* [Task instructions] Find the line containing "Template box, with" in the records below. Copy exactly that line and each one after it, ending at the line containing "and select Rename.", and nothing more.

(Records drawn from a dataset)
==================================================

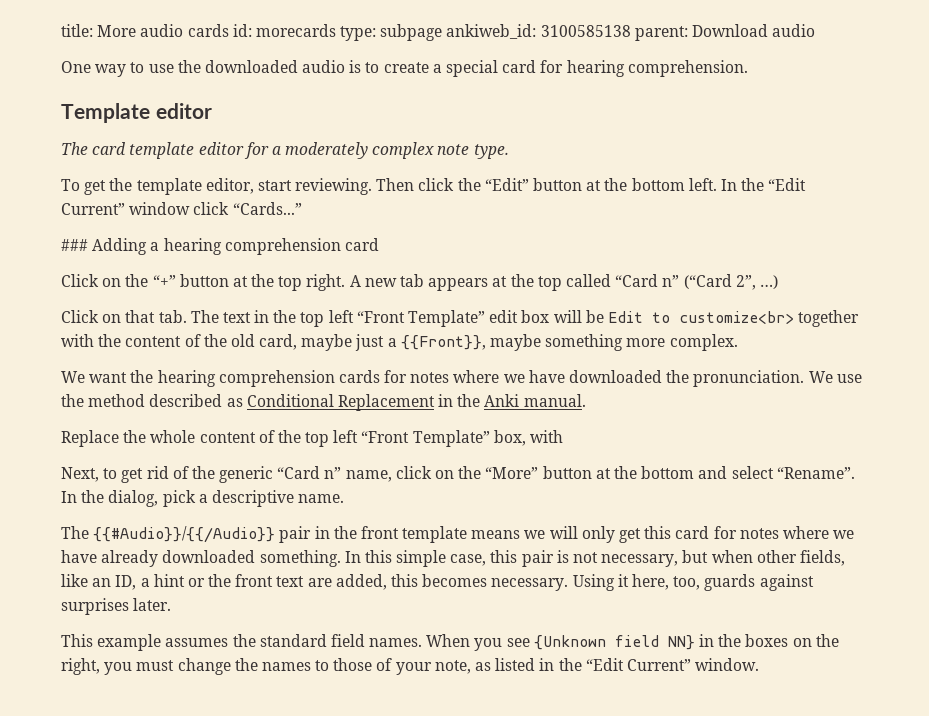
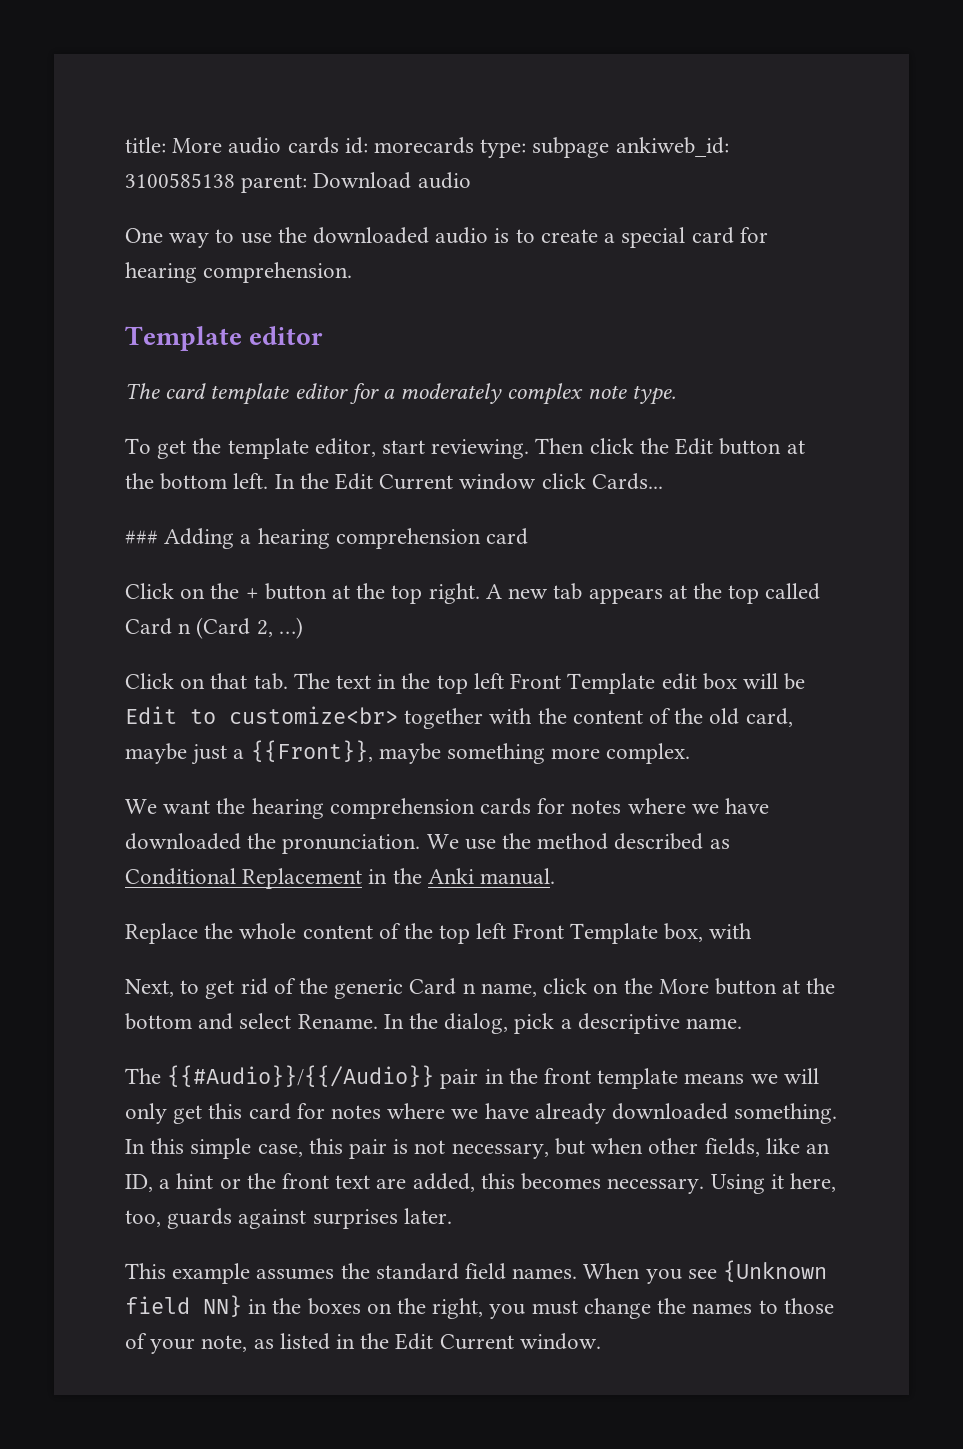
- Then click the “Edit” button at the bottom left.
+ Then click the Edit button at the bottom left.
- In the “Edit Current” window click “Cards...”
+ In the Edit Current window click Cards...
- Click on the “+” button at the top right.
+ Click on the + button at the top right.
- A new tab appears at the top called “Card n” (“Card 2”, …)
+ A new tab appears at the top called Card n (Card 2, …)
- Click on that tab. The text in the top left “Front Template” edit box will be Edit to customize<br> together with the content of the old card, maybe just a {{Front}}, maybe something more complex.
+ Click on that tab. The text in the top left Front Template edit box will be Edit to customize<br> together with the content of the old card, maybe just a {{Front}}, maybe something more complex.
- Replace the whole content of the top left “Front Template” box, with
+ Replace the whole content of the top left Front Template box, with
- Next, to get rid of the generic “Card n” name, click on the “More” button at the bottom and select “Rename”.
+ Next, to get rid of the generic Card n name, click on the More button at the bottom and select Rename.
- When you see {Unknown field NN} in the boxes on the right, you must change the names to those of your note, as listed in the “Edit Current” window.
+ When you see {Unknown field NN} in the boxes on the right, you must change the names to those of your note, as listed in the Edit Current window.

==================================================

* [Task response]
+ Replace the whole content of the top left Front Template box, with
- Next, to get rid of the generic “Card n” name, click on the “More” button at the bottom and select “Rename”.
+ Next, to get rid of the generic Card n name, click on the More button at the bottom and select Rename.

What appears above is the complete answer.